Cette série débute par trois épisodes portant sur le travail des traducteurs et traductrices qui, souvent invisibles, sont pourtant la pierre angulaire pour faire découvrir la littérature de l’Autre. Intitulés Au mieux un écho, ces épisodes sont réalisés par Xavier Kronström Richard (Grand public) et animés par Catherine Leroux, auteure et traductrice lauréate du Prix littéraire du Gouverneur général pour Nous qui n’étions rien de Madeleine Thien.

Nouveau pont entre lecteur et créateur, ce volet audio enrichit le magazine (aparté), une collection d’articles inédits et de portfolios lancé en 2014 et offert gratuitement en librairie et en ligne. Notons que le magazine en profite pour faire peau neuve cet automne. 

La série (aparté) sera disponible sur plusieurs plateformes : Apple Podcasts, Breaker, Castbox, Google Podcasts, Overcast, Pocket Casts, RadioPublic, Soundcloud, Spotify. 

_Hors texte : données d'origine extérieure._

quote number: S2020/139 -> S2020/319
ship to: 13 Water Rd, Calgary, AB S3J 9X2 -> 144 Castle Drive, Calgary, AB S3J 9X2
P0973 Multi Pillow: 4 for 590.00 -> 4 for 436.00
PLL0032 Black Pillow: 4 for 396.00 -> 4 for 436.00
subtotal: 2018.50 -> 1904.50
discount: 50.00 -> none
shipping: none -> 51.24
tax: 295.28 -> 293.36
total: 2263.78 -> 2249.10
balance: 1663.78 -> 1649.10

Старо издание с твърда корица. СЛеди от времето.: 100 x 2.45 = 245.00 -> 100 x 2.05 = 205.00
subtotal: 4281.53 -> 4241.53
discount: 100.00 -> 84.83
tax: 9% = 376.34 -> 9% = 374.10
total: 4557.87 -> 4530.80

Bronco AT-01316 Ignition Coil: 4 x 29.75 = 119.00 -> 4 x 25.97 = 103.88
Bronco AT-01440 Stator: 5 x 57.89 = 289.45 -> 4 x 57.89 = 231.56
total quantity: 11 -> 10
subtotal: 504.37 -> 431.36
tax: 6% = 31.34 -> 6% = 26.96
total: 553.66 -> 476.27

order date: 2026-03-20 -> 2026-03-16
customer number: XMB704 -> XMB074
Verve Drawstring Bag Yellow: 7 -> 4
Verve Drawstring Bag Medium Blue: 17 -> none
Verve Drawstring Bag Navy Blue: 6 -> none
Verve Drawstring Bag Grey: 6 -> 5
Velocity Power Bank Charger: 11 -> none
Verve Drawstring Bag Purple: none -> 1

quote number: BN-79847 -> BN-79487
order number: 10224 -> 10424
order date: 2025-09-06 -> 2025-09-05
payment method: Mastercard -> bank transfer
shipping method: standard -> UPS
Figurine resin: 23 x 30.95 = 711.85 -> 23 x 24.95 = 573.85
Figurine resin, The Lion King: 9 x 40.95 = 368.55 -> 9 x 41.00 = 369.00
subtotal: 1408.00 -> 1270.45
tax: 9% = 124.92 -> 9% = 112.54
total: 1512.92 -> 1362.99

Voici quelques détails sur les trois premiers épisodes:

Au mieux, un écho (1/3)
Comment fait-on pour traduire un jeu de mot? Catherine Leroux converse avec son collègue Éric Fontaine, traducteur des romans Les blondes (Emily Schultz) et Troupe 52 (Nick Cutter) et de la bande dessinée Vous êtes tous jaloux de mon jetpack (Tom Gauld), entre autres. 

Au mieux, un écho (2/3)
Faut-il être une personne empathique pour réussir une bonne traduction? Catherine Leroux converse avec Sophie Voillot traductrice des romans Un jardin de papier (Thomas Wharton), Croc fendu (Tanya Tagaq) et Parfum de poussière (Rawi Hage), entre autres.

Au mieux, un écho (3/3)
La traduction est-elle un acte colonisateur? Et pourquoi les auteurs anglophones font-ils une fixation sur les phrases courtes? Catherine Leroux converse avec Lazer Lederhendler, traducteur de Nikolski (Nicolas Dickner) et du Mur mitoyen (Catherine Leroux, The party wall) qui lui a valu le Prix littéraire du Gouverneur général.